=== EXERCISE DESCRIPTION ===
Print the lines below from the line with "position: absolute;" to the line with "-196,6 +196,9 @@" exactly, keeping both ends, and print no pictures.

[Stored items from a collection]
---------------

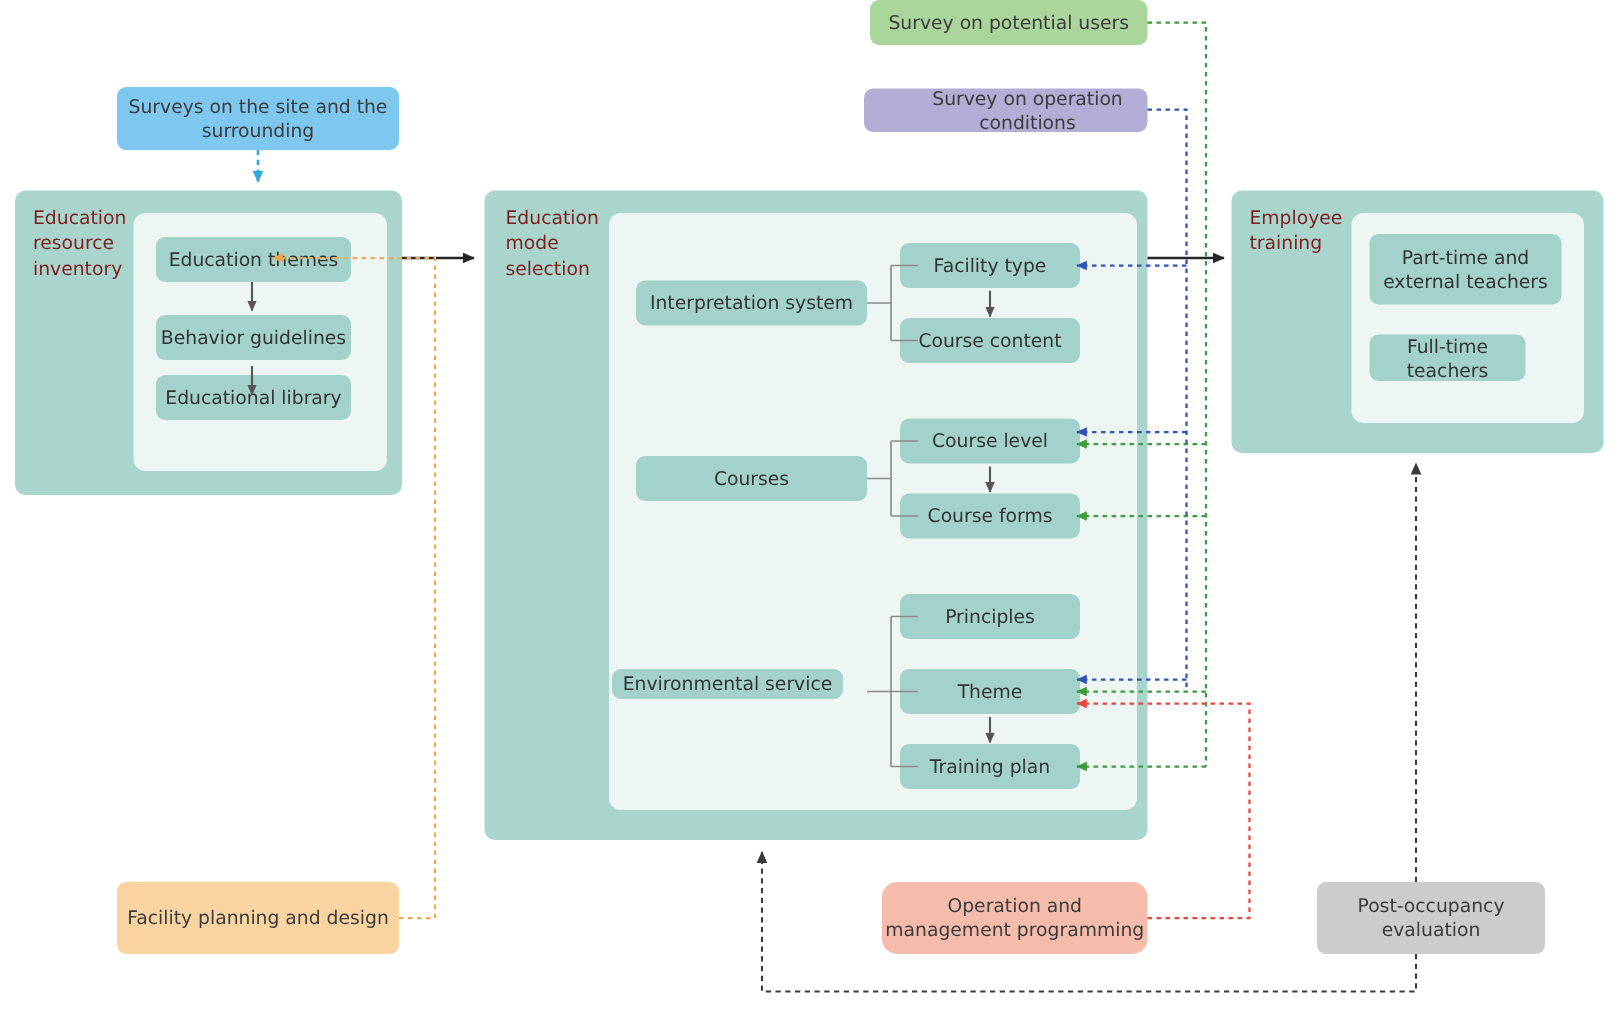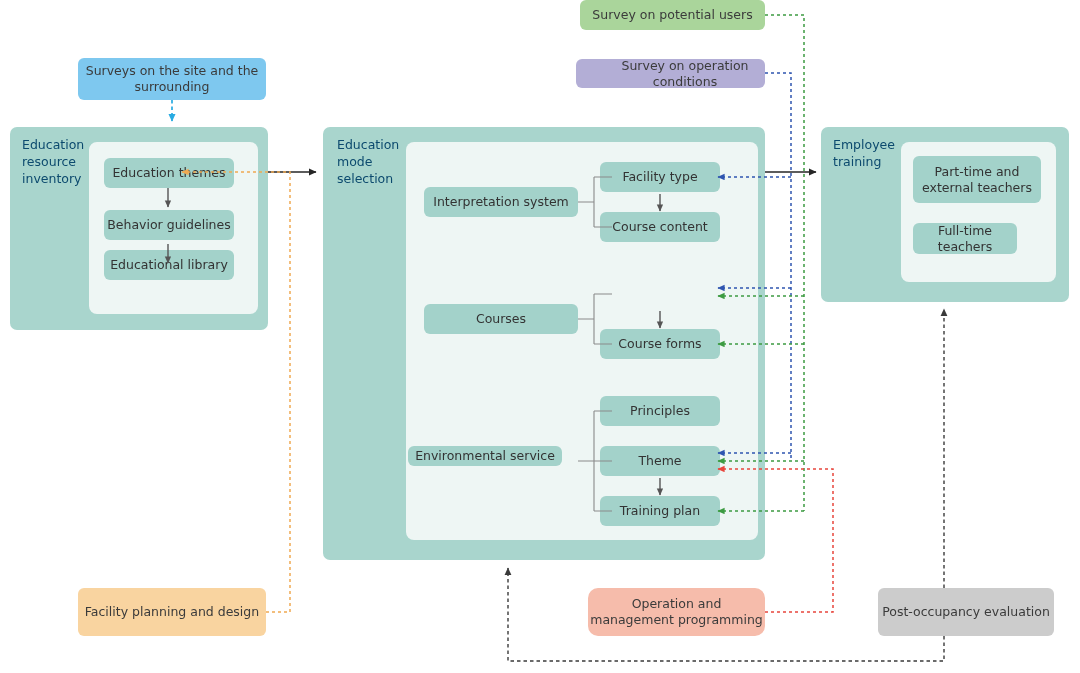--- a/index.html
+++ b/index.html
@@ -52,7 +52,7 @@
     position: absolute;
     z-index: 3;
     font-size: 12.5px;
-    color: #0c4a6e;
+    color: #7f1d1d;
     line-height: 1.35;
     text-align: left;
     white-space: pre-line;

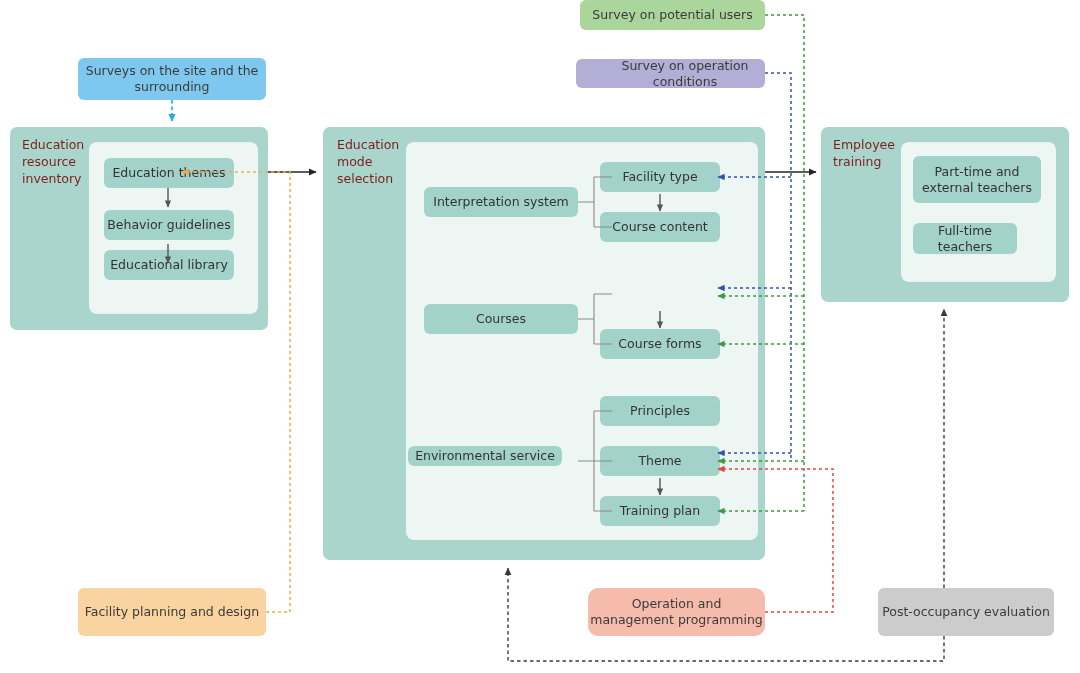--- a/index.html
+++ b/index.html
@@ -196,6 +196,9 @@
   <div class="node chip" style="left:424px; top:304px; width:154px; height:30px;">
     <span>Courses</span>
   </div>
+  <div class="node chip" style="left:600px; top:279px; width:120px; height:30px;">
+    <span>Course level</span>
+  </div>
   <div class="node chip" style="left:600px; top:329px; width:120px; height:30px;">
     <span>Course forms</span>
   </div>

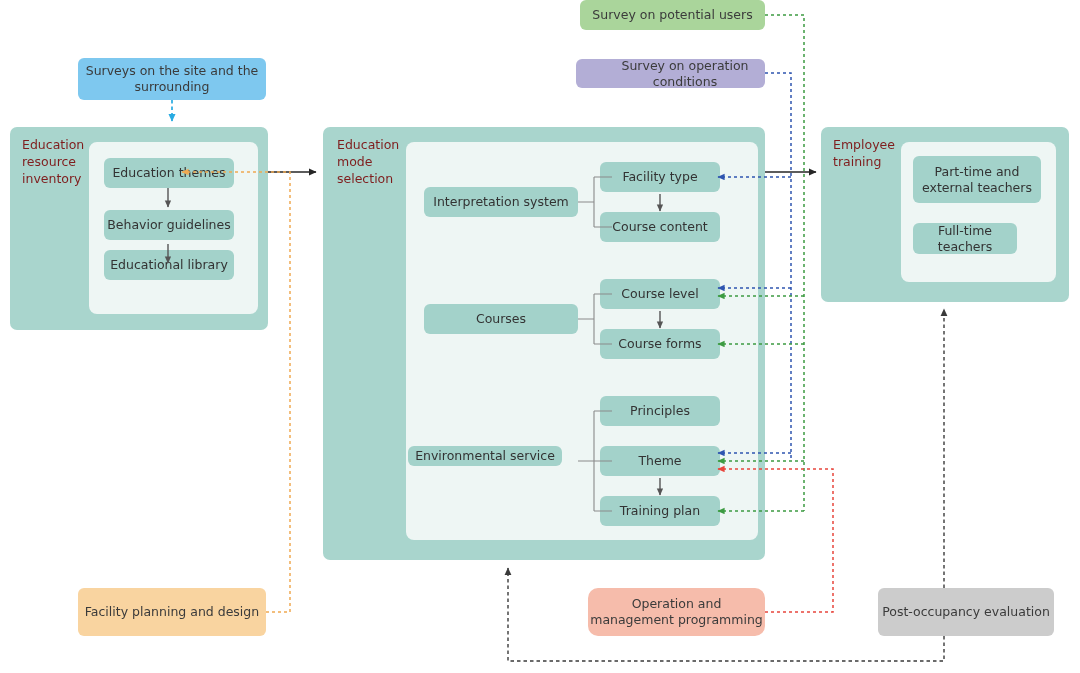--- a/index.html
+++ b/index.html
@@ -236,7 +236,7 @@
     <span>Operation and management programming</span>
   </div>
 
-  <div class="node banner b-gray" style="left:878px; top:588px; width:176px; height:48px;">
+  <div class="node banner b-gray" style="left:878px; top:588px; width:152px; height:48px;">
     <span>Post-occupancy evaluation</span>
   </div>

---------------

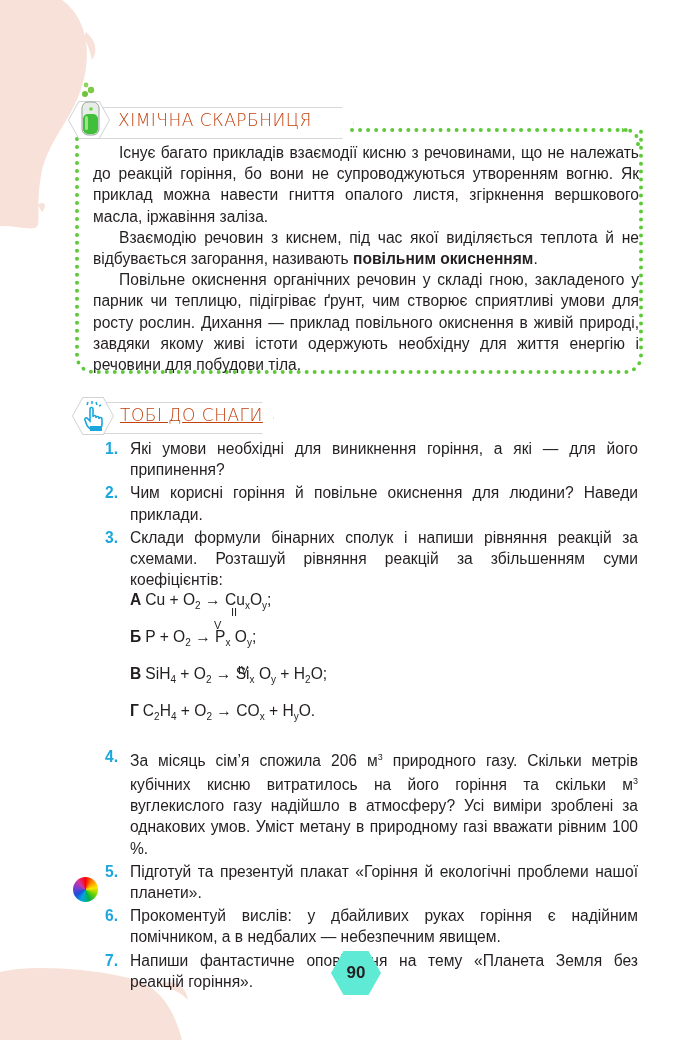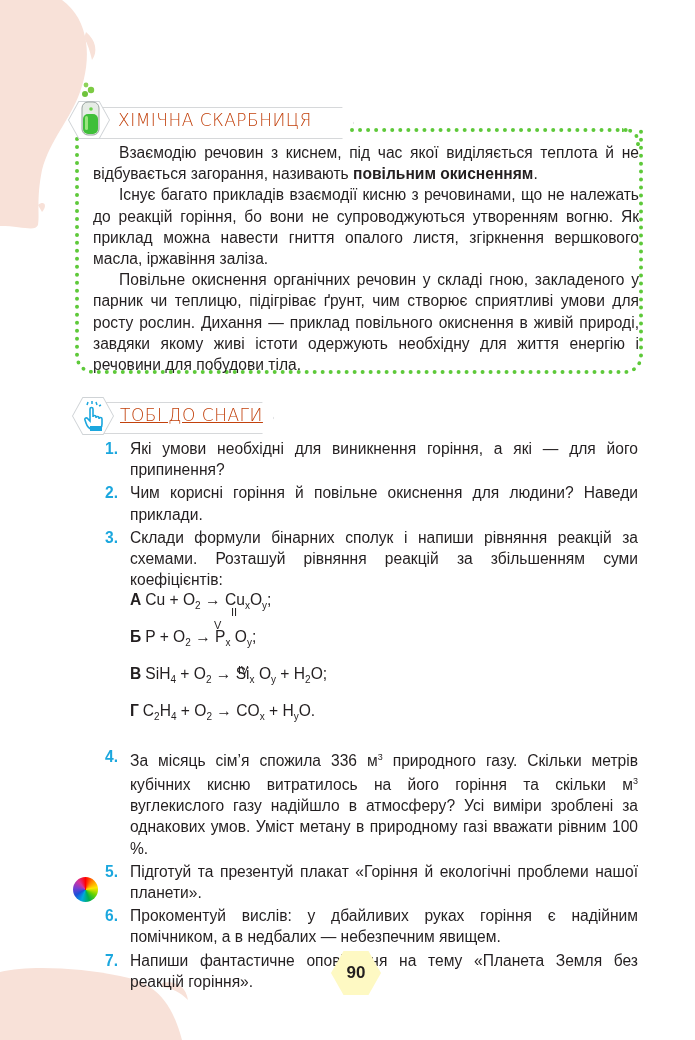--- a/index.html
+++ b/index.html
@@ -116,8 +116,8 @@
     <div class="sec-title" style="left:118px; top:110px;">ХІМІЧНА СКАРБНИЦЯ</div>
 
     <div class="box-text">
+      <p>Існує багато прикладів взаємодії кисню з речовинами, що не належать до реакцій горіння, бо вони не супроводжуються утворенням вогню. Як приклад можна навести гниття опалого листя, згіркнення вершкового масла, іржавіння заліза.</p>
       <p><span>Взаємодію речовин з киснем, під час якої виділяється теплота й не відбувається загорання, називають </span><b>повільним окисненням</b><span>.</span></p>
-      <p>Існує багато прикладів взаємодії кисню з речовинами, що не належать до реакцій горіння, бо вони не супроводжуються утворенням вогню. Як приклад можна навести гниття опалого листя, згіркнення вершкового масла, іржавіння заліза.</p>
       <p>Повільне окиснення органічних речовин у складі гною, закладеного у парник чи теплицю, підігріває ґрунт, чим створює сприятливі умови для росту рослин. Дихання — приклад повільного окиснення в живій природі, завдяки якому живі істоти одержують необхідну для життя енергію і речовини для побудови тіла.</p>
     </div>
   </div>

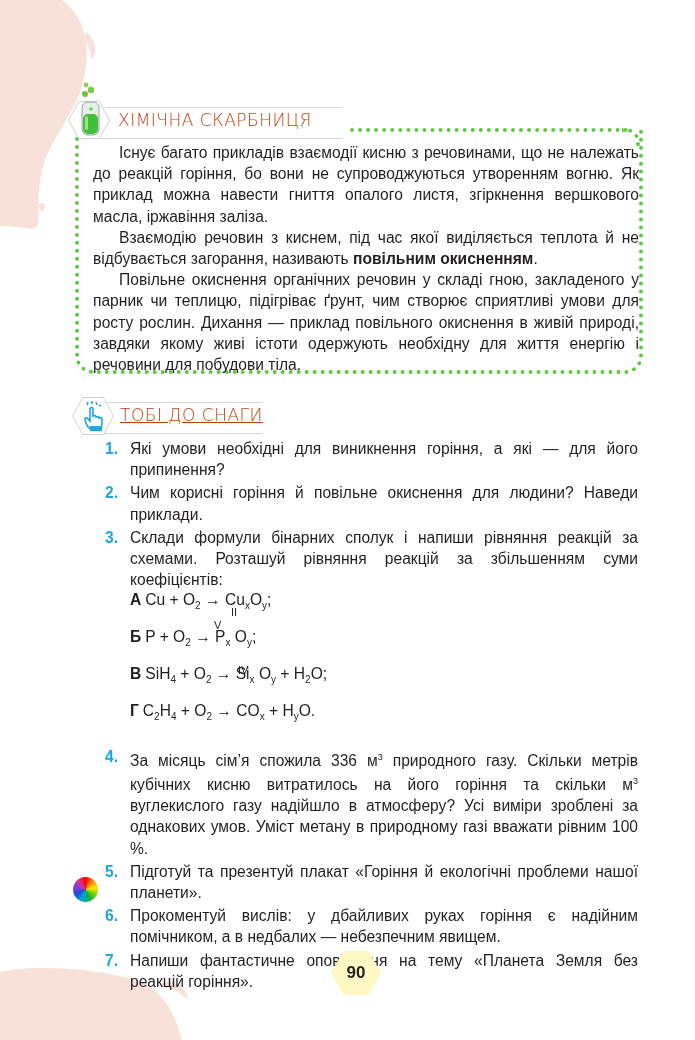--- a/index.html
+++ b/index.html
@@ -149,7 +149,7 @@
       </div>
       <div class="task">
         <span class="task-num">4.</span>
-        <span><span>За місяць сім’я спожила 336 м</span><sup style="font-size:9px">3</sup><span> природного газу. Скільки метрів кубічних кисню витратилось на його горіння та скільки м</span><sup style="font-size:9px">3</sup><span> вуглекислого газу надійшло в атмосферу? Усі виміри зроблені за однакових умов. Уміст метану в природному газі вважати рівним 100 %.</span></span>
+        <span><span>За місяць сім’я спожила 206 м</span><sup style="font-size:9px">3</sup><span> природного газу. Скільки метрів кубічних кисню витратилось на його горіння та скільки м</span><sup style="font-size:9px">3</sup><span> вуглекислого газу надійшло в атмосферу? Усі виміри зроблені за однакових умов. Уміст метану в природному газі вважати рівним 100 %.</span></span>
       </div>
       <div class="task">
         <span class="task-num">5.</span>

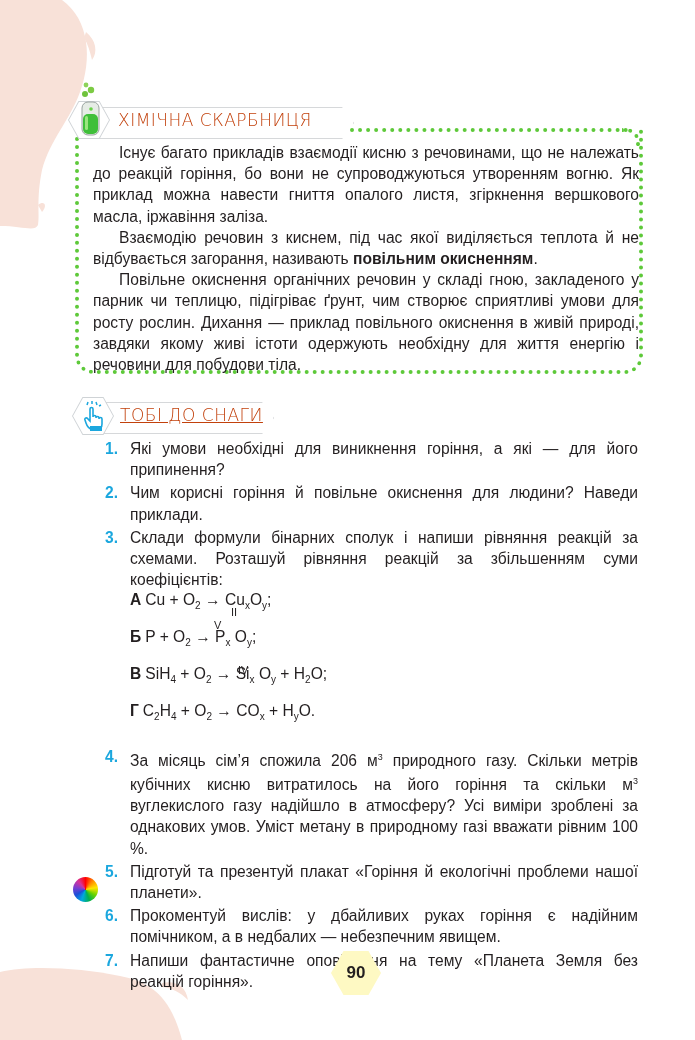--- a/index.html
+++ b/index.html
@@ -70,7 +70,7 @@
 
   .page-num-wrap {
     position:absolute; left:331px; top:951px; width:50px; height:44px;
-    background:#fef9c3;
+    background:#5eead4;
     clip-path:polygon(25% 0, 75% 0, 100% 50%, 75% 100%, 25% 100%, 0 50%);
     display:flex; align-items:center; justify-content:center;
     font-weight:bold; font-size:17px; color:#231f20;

---------------

=== RESPONSE ===
     position: absolute;
     z-index: 3;
     font-size: 12.5px;
-    color: #0c4a6e;
+    color: #7f1d1d;
     line-height: 1.35;
     text-align: left;
     white-space: pre-line;

--- a/index.html
+++ b/index.html
@@ -196,6 +196,9 @@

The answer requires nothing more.